She was not sure what force still lay within her that, when the Starfleet man came into the room and stood, momentarily unaware beside her chamber, she charged at him, kicking him down to the ground and rendering him unconscious with her weapon. Knowing that he would have been followed, she immediately pointed her weapon at the entranceway and fired, before the two other men behind had a chance to ready their phasers. She put her weapon away and took both of theirs, feeling immediately calmed by the feel of the familiar Starfleet artillery in her hands. And she resumed her aimless, frantic run through the crumbling corridors of the Borg ship, begging some unseen power to allow her to find a way out. Phaser fire struck the back of her leg, but she did not fall. She fired back, and when she turned her head the next shot grazed the side of her face, and she was thrown against the wall. She used the impact to propel herself forward and continued to run. The shots continued, and she heard the rumbling footsteps coming closer. There were more than six or seven men, she realized, they had been scattered all over the ship. She saw a dim light on the end of the hall and staggered towards it. She was hopeful and desperate, and this desperation turned to sheer horror as she ran into the barrel of a rifle aimed squarely between her eyes.

"Drop your weapon!"

Kathryn's pulse raced, and she felt she could not trust her eyes.

"It's me! I'm alone. "

"I said, drop your weapon Kathryn."

Seven's voice was cold and detached, somewhat reminiscent of her drone days but the tone was lower, and more authoritative. In one hand she held the rifle, which Kathryn recognized as one of Margaret Thorpe's prized possessions, and in the other a small explosive device that had already been armed.

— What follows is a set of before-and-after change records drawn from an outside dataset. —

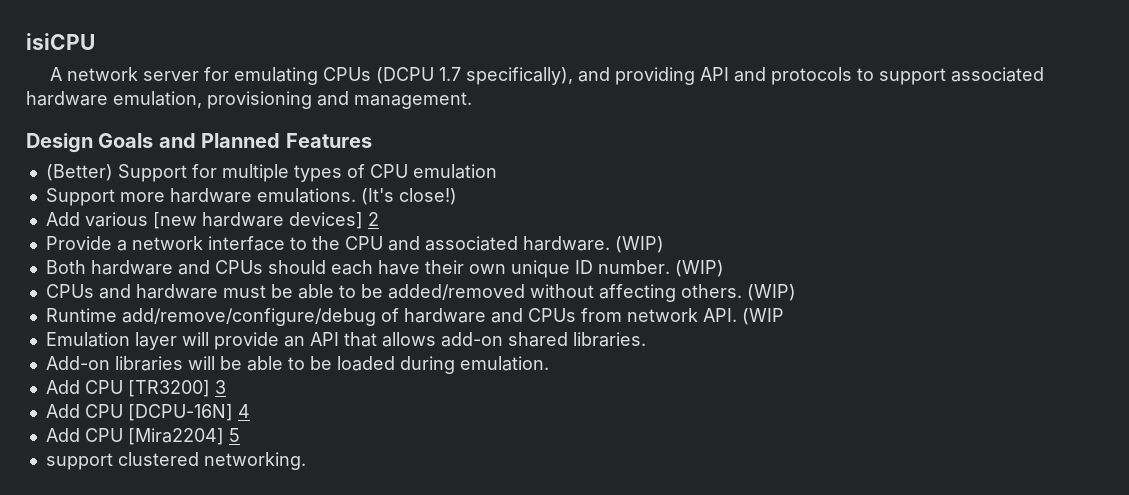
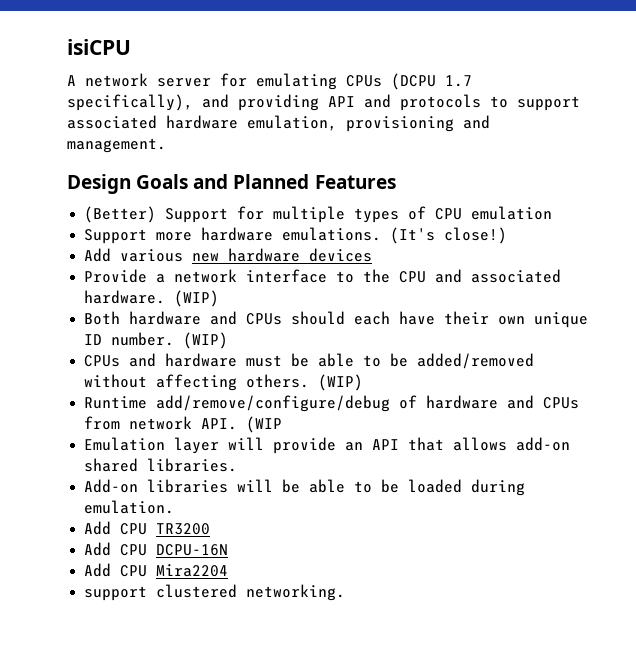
- Add various [new hardware devices] 2
+ Add various new hardware devices
- Add CPU [TR3200] 3
- Add CPU [DCPU-16N] 4
- Add CPU [Mira2204] 5
+ Add CPU TR3200
+ Add CPU DCPU-16N
+ Add CPU Mira2204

Kathryn did not stop to process this information. She only wondered, with the weapons she had at her disposal, how she could save Seven. Could she, or could she not, fire her phaser fast enough to destroy the explosive device. Seven's eyes were razor-sharp; she would fire as soon as Kathryn raised her arm. There had to be another way.

But Seven was speaking above the noise in Kathryn's mind, oblivious. "This missile, " she said, will detonate and destroy the ship in thirty seconds. If you make a move to fire on me, I will kill you. Please don't think I won't, Kathryn. You have meant the world to me, but I will kill you where you stand if you try to stop me. This is for the greater good. We can't stand by as they destroy us. I am only doing what I know is right. "

Kathryn stared as the seconds on the explosive device counted down. "Seven," she breathed, her voice cracking, "it doesn't have to be this way. Please, let's talk about this. I cannot believe this is what you came here to do. Disarm that device and let's just talk about it. _Please,_ Seven. "

For a moment, Seven's eyes seemed to falter, and one might have suspected that she was reconsidering, but she was only wondering why it was taking Kathryn so long to realize she was in earnest. She raised the arm that held the explosive device, and stared at Kathryn with a look that was at once pleading and full of violent rage.

"Run! " she screamed.

Only minutes earlier, Kathryn would have almost gladly relinquished all hope, but she, too, had felt the power of this greater good and was no longer willing to let it die. For so many years, she had been obsessed with saving Seven, first from the collective, and then from her own agony of being caught between two worlds, unable to be free of the Borg and equally unable to embrace humanity. But in a split second Kathryn understood that she could never save this woman, and so she did run, tears of pure grief streaming down her face and Starfleet officers on her heel, and in a moment she felt the rumble of the explosive device hitting the floor, and she heard the officers fall, and she felt the walls collapsing inward. How, in the midst of this terror, she was able to retrace her steps to the shuttle bay she would never know. But she did reach it, and with shaking hands she started her engines and hurled _Iolanthe_ into space, as the Borg vessel blew to pieces before her eyes.


	11. Chapter 11

Chapter Eleven

"Well?" B'Elanna demanded impatiently, pacing the length of the science laboratory, and back, for probably the twentieth time.

"Well," replied Ensign Kim, "all of this walking around you've been doing isn`t actually making me work any faster, funnily enough."

"Harry," she reproached him, "you've lost your edge. Back on _Voyager_ with Janeway breathing down your neck you would have had this finished in an hour."

"Be that as it may," said Kim, "I'll still have it done faster than anyone else you might have hired. Or, if you'd like to test that theory, I can just –"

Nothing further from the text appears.